Le procès s'est déroulé à huis clos à la demande du parquet général, qui a évoqué une affaire de "pénétration" de la DGSE "par une puissance étrangère".

Un homme emprunte un escalier mécanique, le 31 mars 2015, au siège de la DGSE, à Paris.
Un homme emprunte un escalier mécanique, le 31 mars 2015, au siège de la DGSE, à Paris. (ERIC DESSONS / JDD / SIPA)

C'est un procès rare, qui se solde par de lourdes peines. Deux ex-agents secrets français ont été reconnus coupables de trahison au profit de la Chine, vendredi 10 juillet, à Paris. La cour d'assises a infligé des peines de 8 et 12 ans de détention à Henri Magnac, âgé de 73 ans, et Pierre-Marie Hyvernat, 69 ans. L'épouse de ce dernier a été condamnée à 4 ans de prison, dont deux avec sursis, pour recel de trahison.

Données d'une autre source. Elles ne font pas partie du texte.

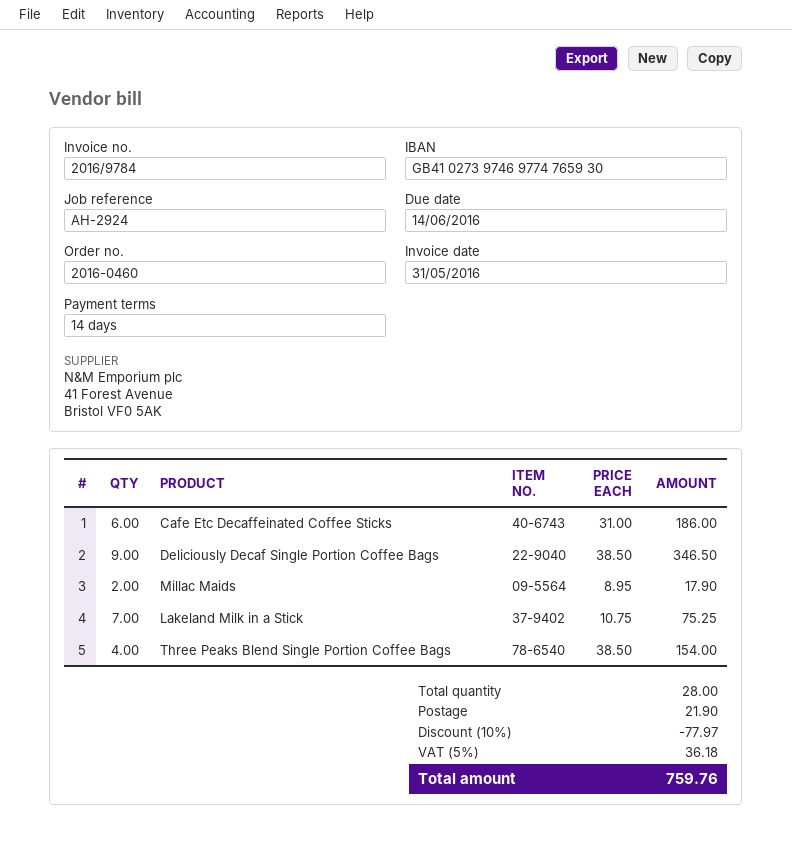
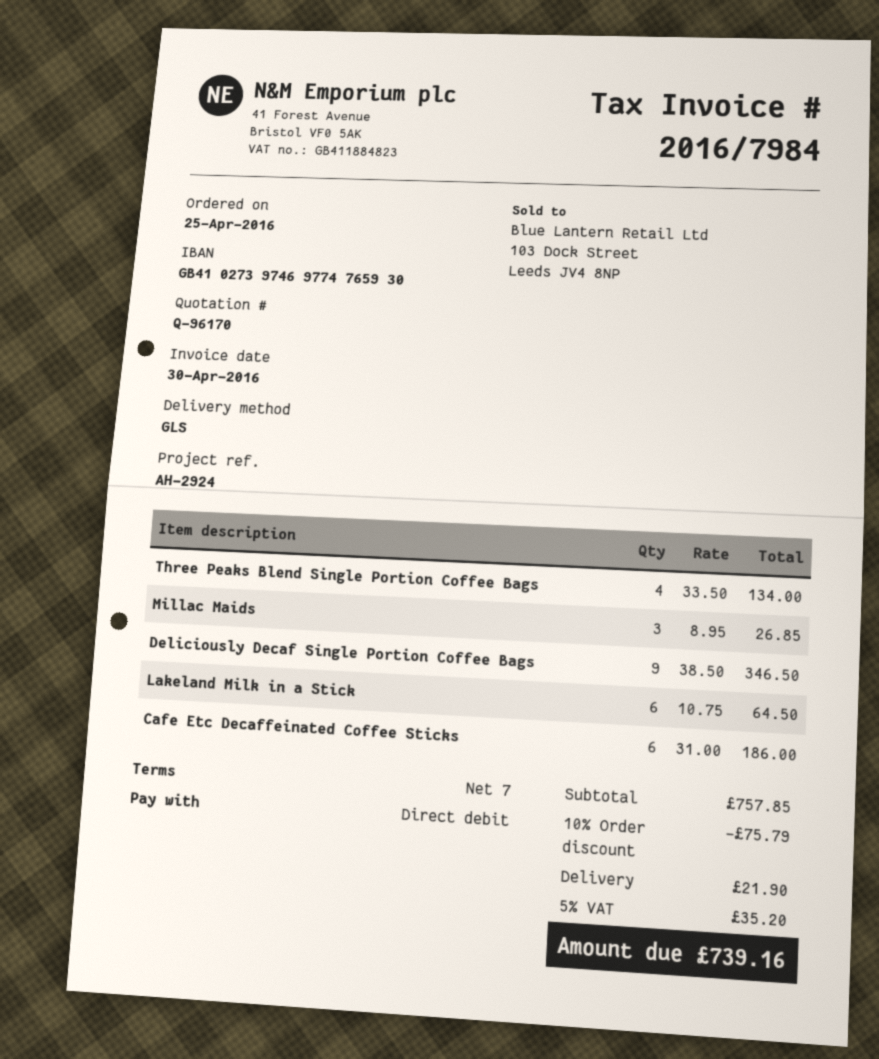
invoice number: 2016/9784 -> 2016/7984
invoice date: 2016-05-31 -> 2016-04-30
payment terms: 14 days -> 7 days
Millac Maids: 2 x 8.95 = 17.90 -> 3 x 8.95 = 26.85
Lakeland Milk in a Stick: 7 x 10.75 = 75.25 -> 6 x 10.75 = 64.50
Three Peaks Blend Single Portion Coffee Bags: 4 x 38.50 = 154.00 -> 4 x 33.50 = 134.00
discount: 10% = 77.97 -> 10% = 75.79
tax: 5% = 36.18 -> 5% = 35.20
total: 759.76 -> 739.16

Au cours du procès, qui s'est déroulé à huis clos durant toute la semaine, le parquet général avait requis la peine maximale de 15 ans de prison pour Pierre-Marie Hyvernat et 10 ans pour Henri Magnac, qui avaient été mis en examen en 2017. Peu d'éléments sur les faits sont connus. En 1998, Henri Magnac avait été rappelé par la DGSE après avoir entamé une liaison avec l'interprète chinoise de l'ambassadeur français à Pékin. De son côté, Pierre-Marie Hyvernat a été arrêté en Suisse avec de l'argent liquide après avoir rencontré un contact chinois sur une île de l'océan Indien.

La demande de huis clos était venue de l'avocate générale, qui avait évoqué une affaire de "pénétration" des renseignements français "par une puissance étrangère". Le président avait accepté pour protéger les témoins et "empêcher la divulgation d'informations touchant à la défense nationale".